Some 133 million Americans suffer from chronic disease, and many would benefit from better home-based monitoring of their condition, but today’s home-health medical machines remain mostly unconnected to the doctors who might want to check the data between visits.
A new platform from Qualcomm aims to solve this with a simple box that detects signals from devices from dozens of makers, and dispatches them by cellular connection to a cloud database that can be accessed by medical staff as well as patients.
“Health-care reform will pay providers for keeping you well instead of treating you when you’re sick,” says John Halamka, a Harvard Medical School professor and chief information officer at Beth Israel Deaconess Hospital. “In the future, it’s likely that continuous home monitoring with frequent caregiver interventions will replace many hospital visits. The Qualcomm technologies support this kind of workflow.”
Qualcomm has formed a division called Qualcomm Life to sell the new home-based hub, run the back-end databases, and establish partnerships with device makers. The platform meets all medical standards, is “technology agnostic, and can pair with virtually anything,” says Rick Valencia, Qualcomm Life’s vice president. Still, a payment system between medical device makers and insurance providers remains to be worked out.
Andy Castonguay, principal analyst for handsets and devices at Informa, says that while many players are working on wireless solutions, the Qualcomm system “is the first product on the market that allows a drop-and-play solution in the home. There are caveats—you need the service and payment elements to line up—but once that happens, it allows someone to pop it into their home and use this as a central point of communication.
Monitoring devices include blood-pressure monitors for hypertension patients; glucose monitoring for diabetics; simple electronic scales that can warn of fluid retention—a key indicator for heart failure; and breathing tests for people with pulmonary disease and asthma.
More than half of patients suffering from chronic diseases could benefit from wireless connectivity of their monitoring devices, Valencia says. Yet for every one device that beams out information to health-care providers, four do not—and this is partly because of technical difficulties. The situation is such that some people with sleep-apnea monitors must write down readings and fax them to insurance providers to get reimbursed, he says.

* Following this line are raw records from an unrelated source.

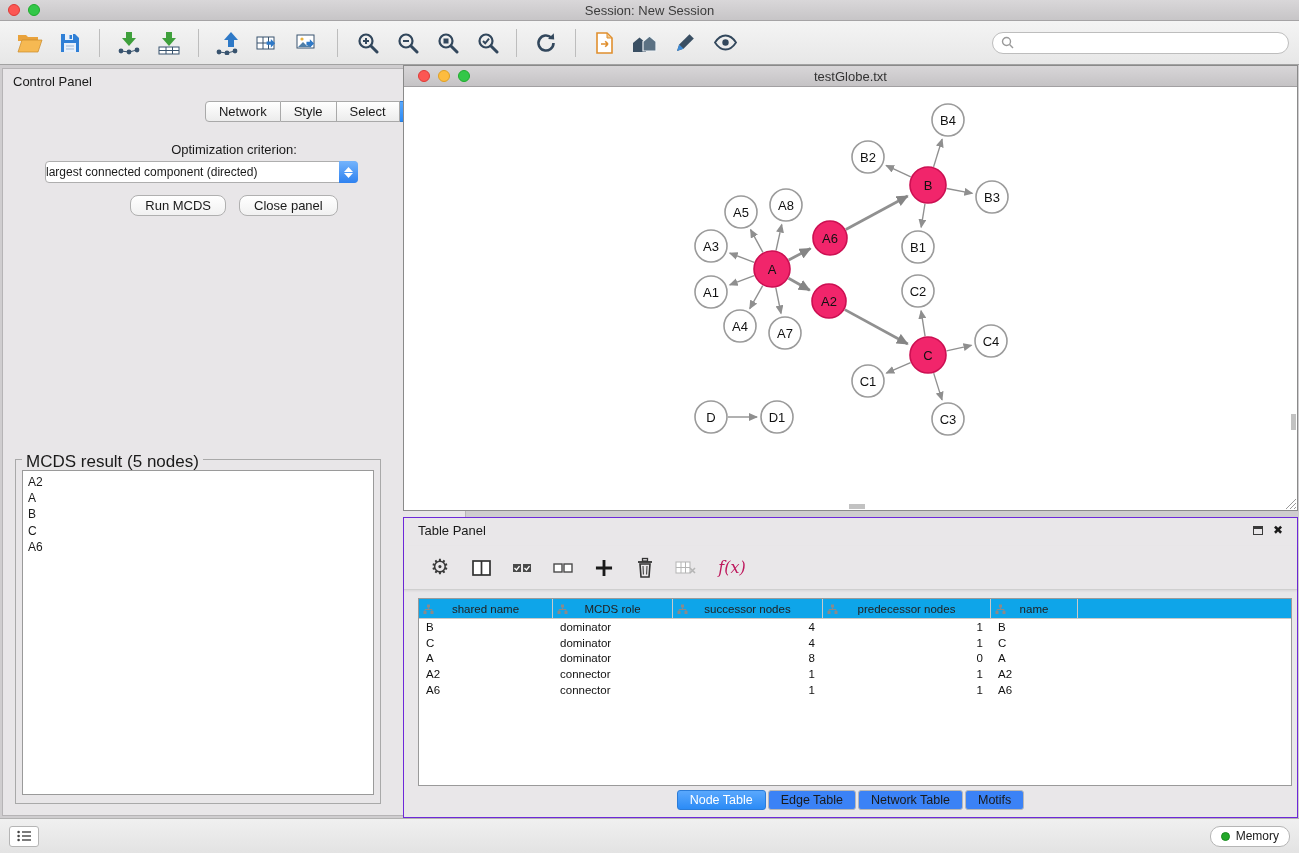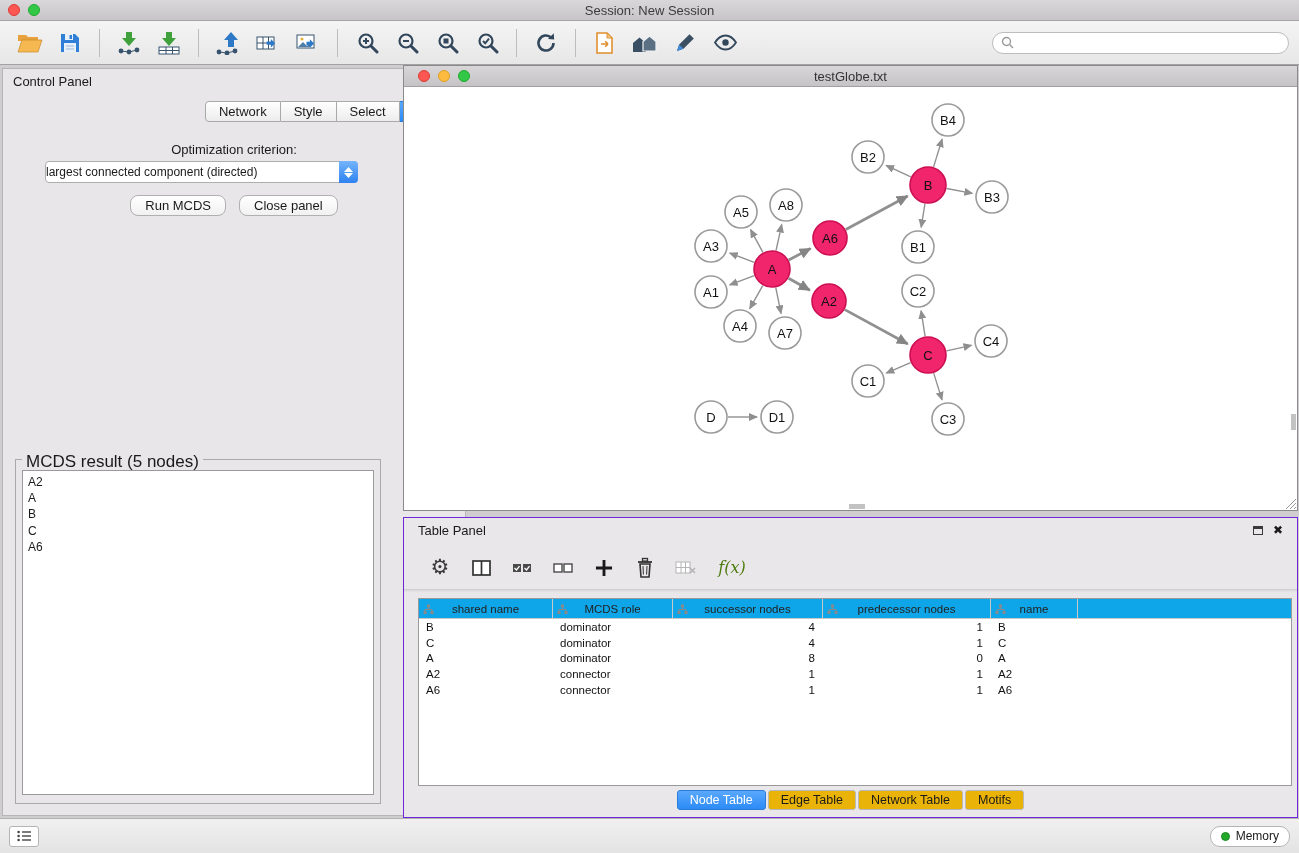--- a/index.html
+++ b/index.html
@@ -72,7 +72,7 @@
     padding-left:24px; gap:17px; border-bottom:1px solid #cfcfcf; box-shadow:0 1px 2px rgba(0,0,0,0.08); }
   .tp-icon { display:flex; align-items:center; justify-content:center; width:24px; height:24px; }
   .gear-glyph { font-family:"DejaVu Sans",sans-serif; font-size:21px; color:#3a3a3a; line-height:1; }
-  .fx-label { font-family:"DejaVu Serif","Liberation Serif",serif; font-style:italic; font-size:16px; color:#4d7c0f; }
+  .fx-label { font-family:"DejaVu Serif","Liberation Serif",serif; font-style:italic; font-size:16px; color:#be185d; }
   .table-container { position:absolute; left:14px; top:80px; width:874px; height:188px; background:#ffffff; border:1px solid #9a9a9a; overflow:hidden; }
   .thead { display:flex; height:20px; background:#0ea5e9; border-bottom:1px solid #c9c9c9; }
   .th { position:relative; display:flex; align-items:center; justify-content:center; font-size:11.5px; color:#222;

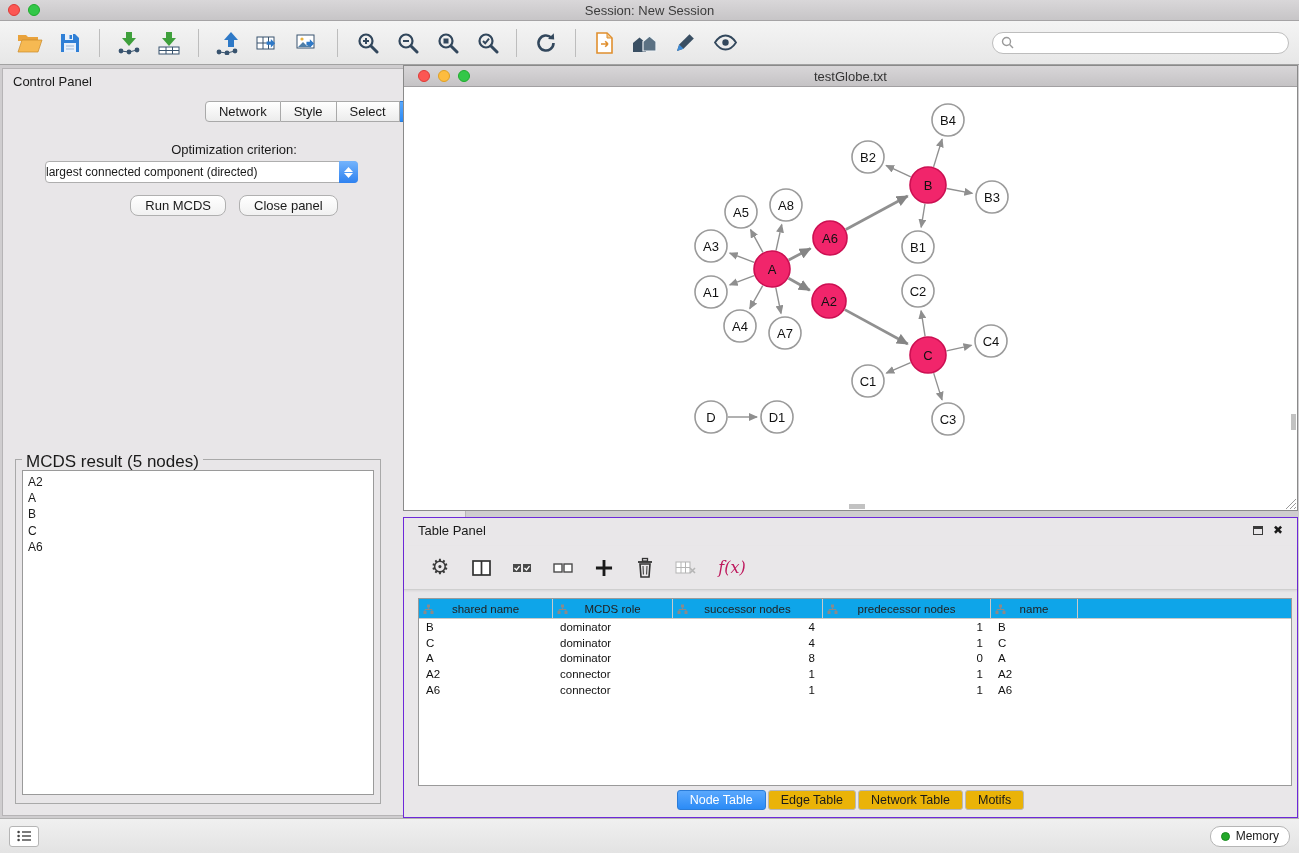--- a/index.html
+++ b/index.html
@@ -84,7 +84,7 @@
   .tcell.right { padding-right:8px; text-align:right; }
   .tp-tabs { position:absolute; left:0; top:272px; width:100%; display:flex; justify-content:center; gap:2px; }
   .tp-tab { height:20px; padding:0 12px; display:flex; align-items:center; font-size:12.5px;
-    background:#eab308; border:1px solid #b8b8b8; border-radius:3px; }
+    background:#3b82f6; border:1px solid #b8b8b8; border-radius:3px; }
   .tp-tab.active { background:linear-gradient(#5aa8fd,#2b8bf6); color:#ffffff; border-color:#2b7cd8; }
 
   

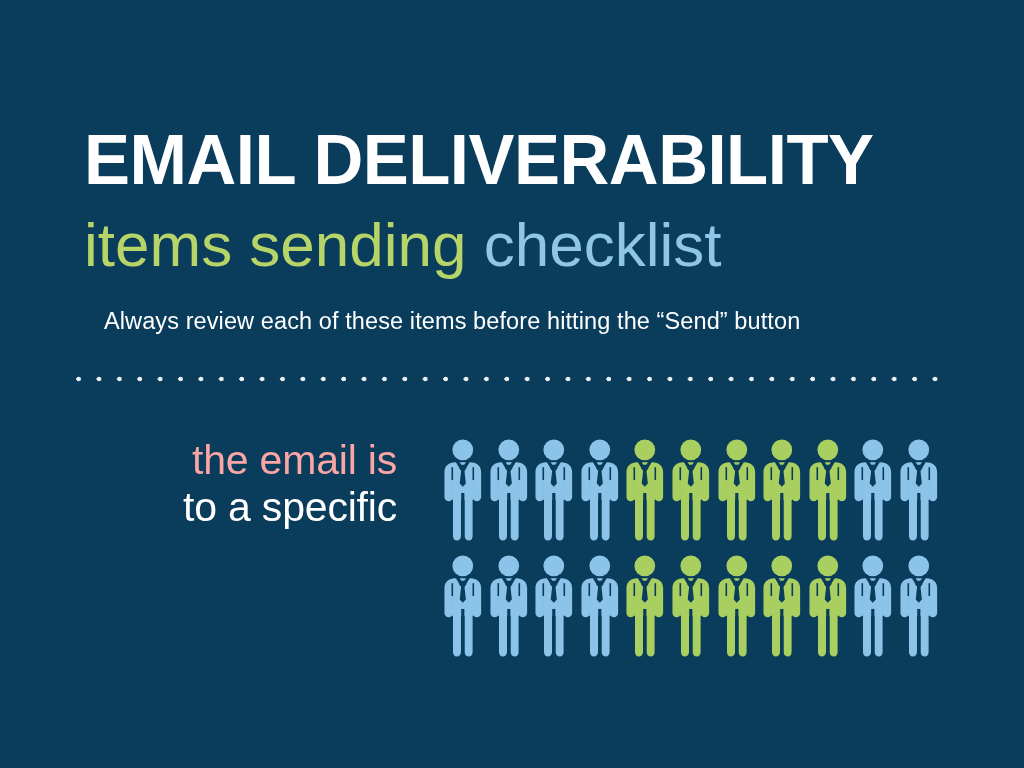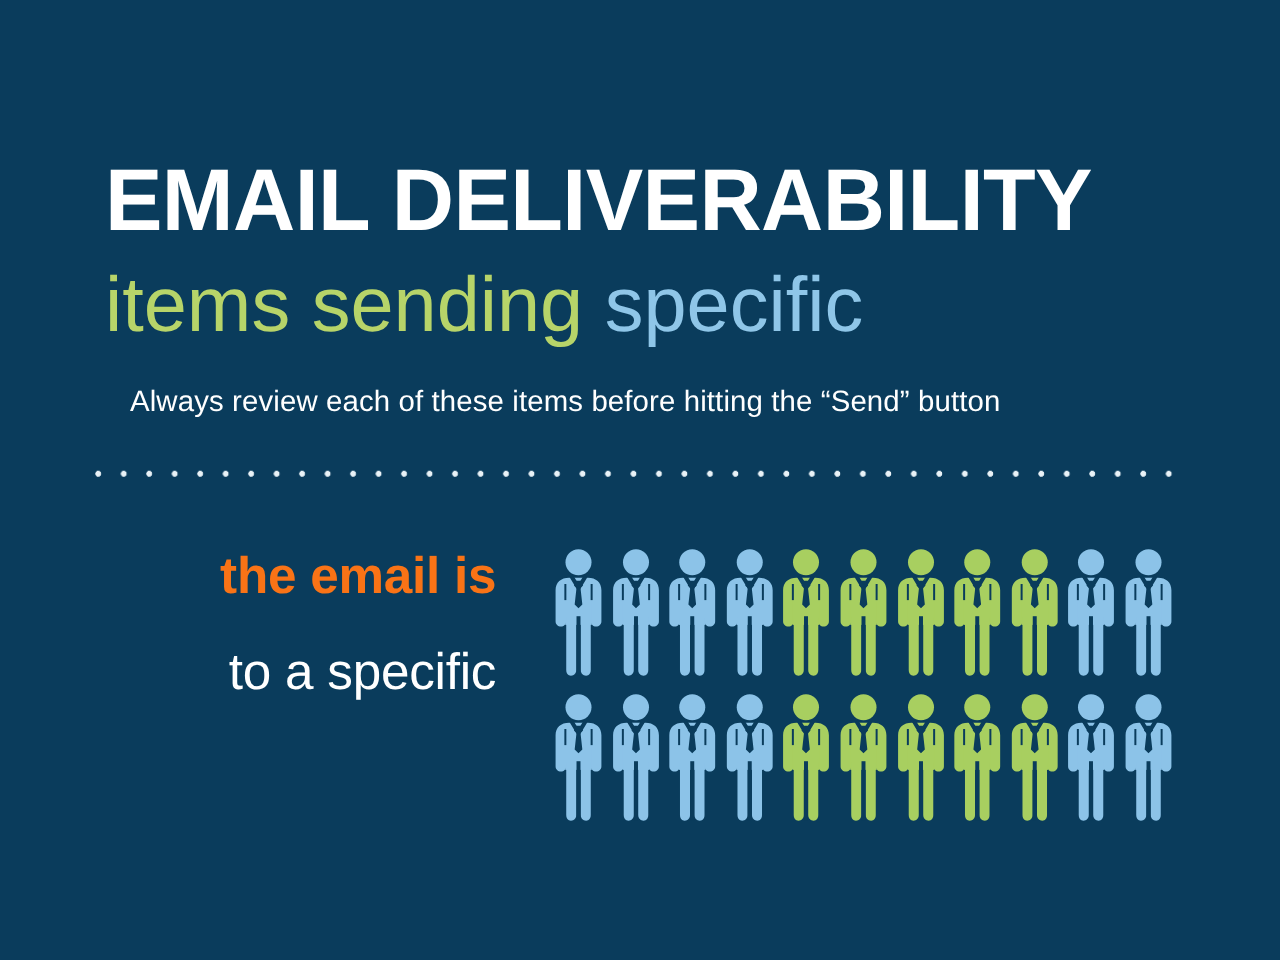--- a/index.html
+++ b/index.html
@@ -155,7 +155,7 @@
     <div class="title-main">EMAIL DELIVERABILITY</div>
 
     <div class="title-sub">
-      <span class="seg-green">items sending</span><span class="seg-blue"> specific</span>
+      <span class="seg-green">items sending</span><span class="seg-blue"> checklist</span>
     </div>
 
     <div class="tagline">Always review each of these items before hitting the “Send” button</div>

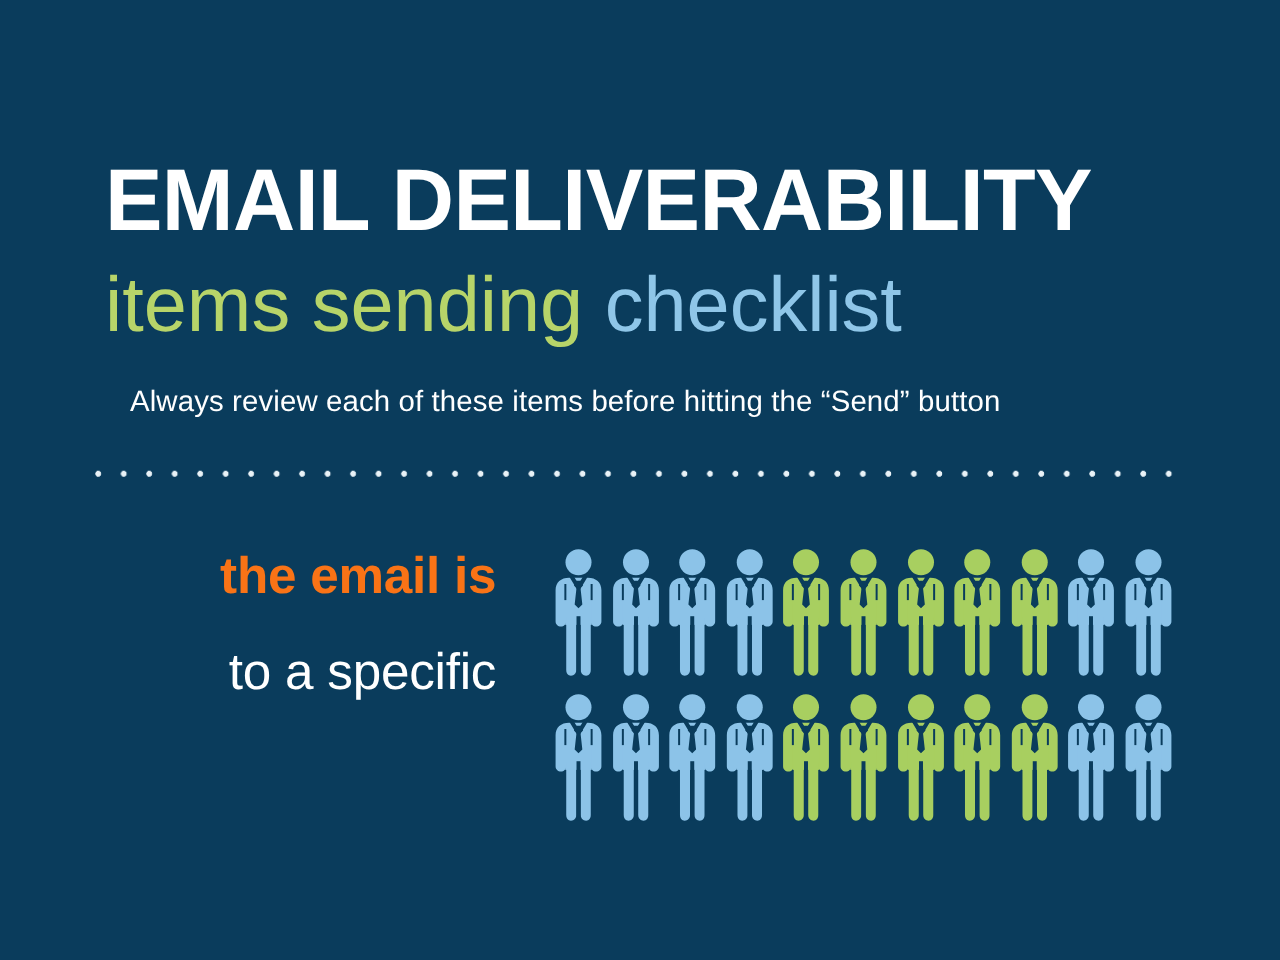--- a/index.html
+++ b/index.html
@@ -95,10 +95,10 @@
   }
   .cap-line { display: block; white-space: nowrap; }
   .cap-thin-1 {
-    color: #f97316;
+    color: #fca5a5;
     font-size: 41px;
     line-height: 46px;
-    font-weight: bold;
+    font-weight: normal;
     letter-spacing: -0.2px;
   }
   .cap-bold-green {

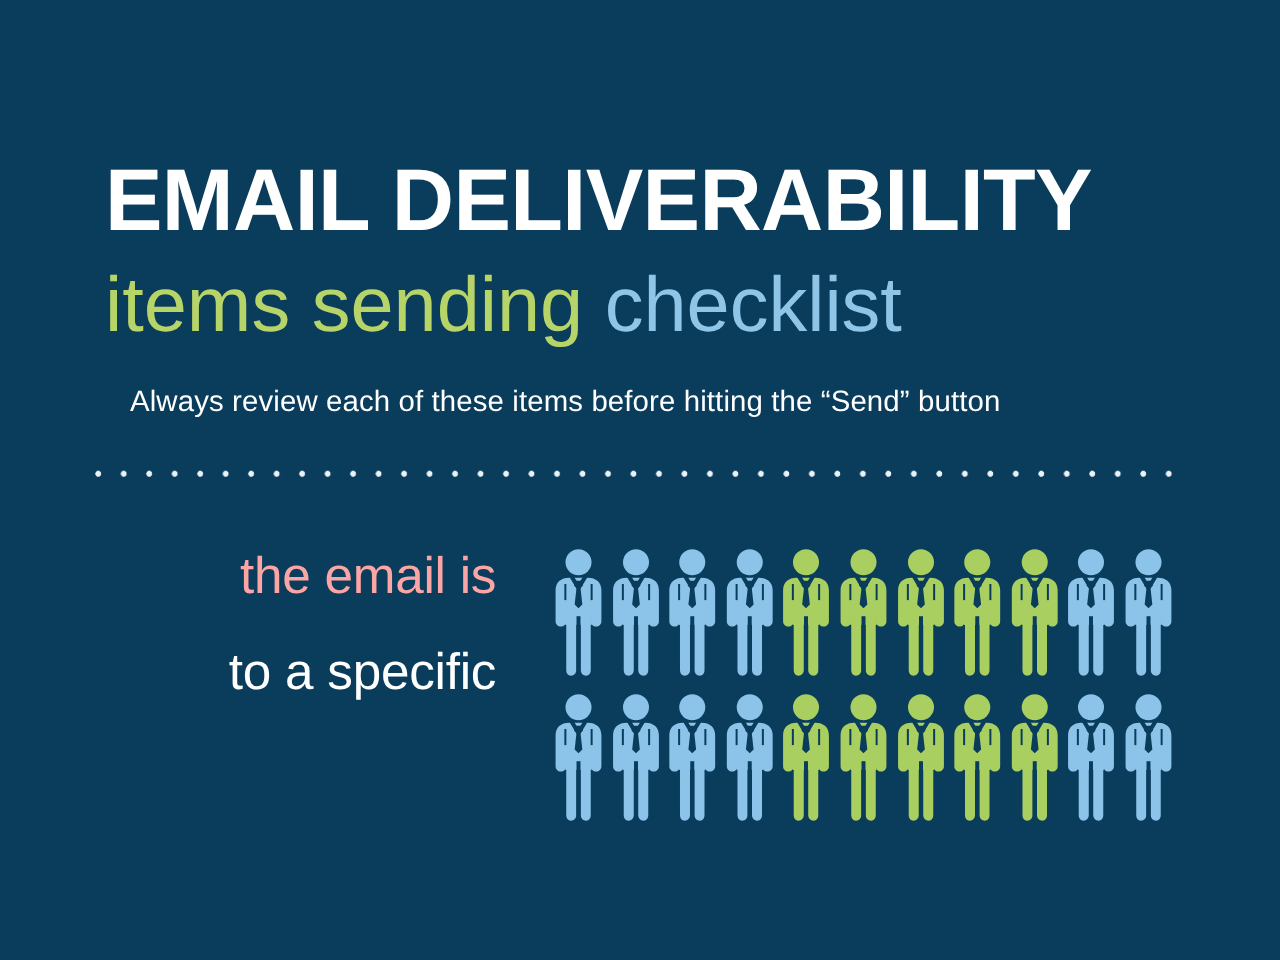--- a/index.html
+++ b/index.html
@@ -114,7 +114,6 @@
     line-height: 49px;
     font-weight: normal;
     letter-spacing: -0.2px;
-    margin-top: 30px;
   }
   .cap-bold-blue {
     color: #8fc6e8;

Halamka says such devices are likely to get used much more as the population ages and because of health-care reform, which in part aims to reimburse doctors for keeping patients healthy. This will likely mean more home telemonitoring between visits to the doctor, says Halamka, who blogged on the topic earlier this year.
Many companies are working on wireless solutions for health monitoring, including ones that work as smart-phone apps. In theory, a smart phone could serve the same Swiss-army-knife role as the Qualcomm technology. But Castonguay says current phones do not include the kinds of wireless radio receivers used by many medical devices, which typically use the low-energy protocols Zigbee and Bluetooth. And they generally don’t meet the various security and reliability standards for medical devices.
“There are plenty of apps that will monitor your heart rate or glucose, but if it’s involved in any clinical decision making, that will need to be sent over secure channels and have backup capabilities,” he says.